Yavuz Bahadıroğlu etiketine sahip kayıtlar gösteriliyor. Tüm kayıtları göster
“Osmanlı Devleti mi demeliyiz, Osmanlı İmparatorluğu mu? Ayrıca son günlerde Osmanlı İmparatorluğu’nun emperyalist olduğuna dair söylentiler var. Bu konuda ne düşünüyorsunuz?” 

* Osmanlı Devleti’nin adı “Osmanlı İmparatorluğu” değildir sevgili Murteza... O sonradan uydurulan bir isimdir. Osmanlı’nın asıl adı, "Devlet-i Âli Osman”dır.
Geniş bir coğrafyaya hükmetmesi ve farklı ülkeleri egemenliği altında tutması “İmparatorluk” tanımlamasına yol açmıştır…

Dolayısıyla bu isimlendirme “Emperyalizm” çağrısı yaptığı için böyle bir kuşku doğmuştur.

Oysa Osmanlı, tarihinin hiçbir döneminde emperyalist olmamıştır.

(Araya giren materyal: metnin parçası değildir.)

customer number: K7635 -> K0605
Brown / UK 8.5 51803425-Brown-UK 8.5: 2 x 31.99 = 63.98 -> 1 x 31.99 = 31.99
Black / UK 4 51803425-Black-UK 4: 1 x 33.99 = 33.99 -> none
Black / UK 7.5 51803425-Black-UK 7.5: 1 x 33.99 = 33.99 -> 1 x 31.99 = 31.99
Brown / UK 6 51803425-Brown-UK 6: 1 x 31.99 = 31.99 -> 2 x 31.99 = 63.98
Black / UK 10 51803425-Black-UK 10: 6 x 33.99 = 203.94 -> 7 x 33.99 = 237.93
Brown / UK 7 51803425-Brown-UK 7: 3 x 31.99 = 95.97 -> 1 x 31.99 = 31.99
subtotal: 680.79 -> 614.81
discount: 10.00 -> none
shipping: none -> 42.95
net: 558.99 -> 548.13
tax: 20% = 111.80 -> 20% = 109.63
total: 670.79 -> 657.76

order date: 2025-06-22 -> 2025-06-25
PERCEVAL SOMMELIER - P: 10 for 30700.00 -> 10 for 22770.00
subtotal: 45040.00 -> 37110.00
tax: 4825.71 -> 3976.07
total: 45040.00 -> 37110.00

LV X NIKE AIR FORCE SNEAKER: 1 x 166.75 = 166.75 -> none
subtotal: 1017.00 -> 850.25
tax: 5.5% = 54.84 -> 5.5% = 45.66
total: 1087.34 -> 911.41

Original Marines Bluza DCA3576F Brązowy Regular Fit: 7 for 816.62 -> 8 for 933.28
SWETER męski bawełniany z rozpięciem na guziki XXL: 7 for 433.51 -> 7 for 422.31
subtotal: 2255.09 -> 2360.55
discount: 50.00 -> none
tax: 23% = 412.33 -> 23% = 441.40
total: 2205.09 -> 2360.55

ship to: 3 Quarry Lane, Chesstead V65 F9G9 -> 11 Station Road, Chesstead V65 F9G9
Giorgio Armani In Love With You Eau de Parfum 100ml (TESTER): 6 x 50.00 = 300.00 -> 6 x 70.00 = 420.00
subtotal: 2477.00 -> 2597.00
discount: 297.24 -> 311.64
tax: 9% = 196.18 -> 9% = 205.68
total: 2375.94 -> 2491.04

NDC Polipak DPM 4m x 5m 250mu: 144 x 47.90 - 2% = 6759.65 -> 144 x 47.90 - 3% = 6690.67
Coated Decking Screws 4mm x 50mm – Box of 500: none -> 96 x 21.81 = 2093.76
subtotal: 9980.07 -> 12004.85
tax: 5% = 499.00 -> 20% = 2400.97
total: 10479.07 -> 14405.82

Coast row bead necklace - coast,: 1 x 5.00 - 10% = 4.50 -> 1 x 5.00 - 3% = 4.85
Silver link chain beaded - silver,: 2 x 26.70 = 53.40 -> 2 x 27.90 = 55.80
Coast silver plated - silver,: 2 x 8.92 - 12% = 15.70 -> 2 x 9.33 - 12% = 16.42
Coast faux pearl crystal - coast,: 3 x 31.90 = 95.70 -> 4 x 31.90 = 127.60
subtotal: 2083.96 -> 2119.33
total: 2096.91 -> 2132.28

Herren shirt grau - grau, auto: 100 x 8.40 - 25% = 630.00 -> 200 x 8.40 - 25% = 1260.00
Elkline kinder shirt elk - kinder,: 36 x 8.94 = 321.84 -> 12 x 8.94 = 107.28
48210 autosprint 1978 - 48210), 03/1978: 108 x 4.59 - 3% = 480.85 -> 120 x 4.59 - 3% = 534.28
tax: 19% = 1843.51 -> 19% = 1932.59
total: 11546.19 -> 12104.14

Bu yakıştırmayı hak edecek bir şey de yapmamıştır.
Bu konuda bir hatıramı anlatmak isterim…

Hac esnasında tanıdığım Arap polislerden biri Yavuz Sultan Selim’i çağrıştıran bıyıklarıma takılıp “Osmanlı bizi dörtyüz yıl sömürdü” deyince, cevabım şu olmuştu: “Osmanlı buraya emperyalist amaçlarla gelseydi, bugün benimle Türkçe konuşuyor olurdunuz.”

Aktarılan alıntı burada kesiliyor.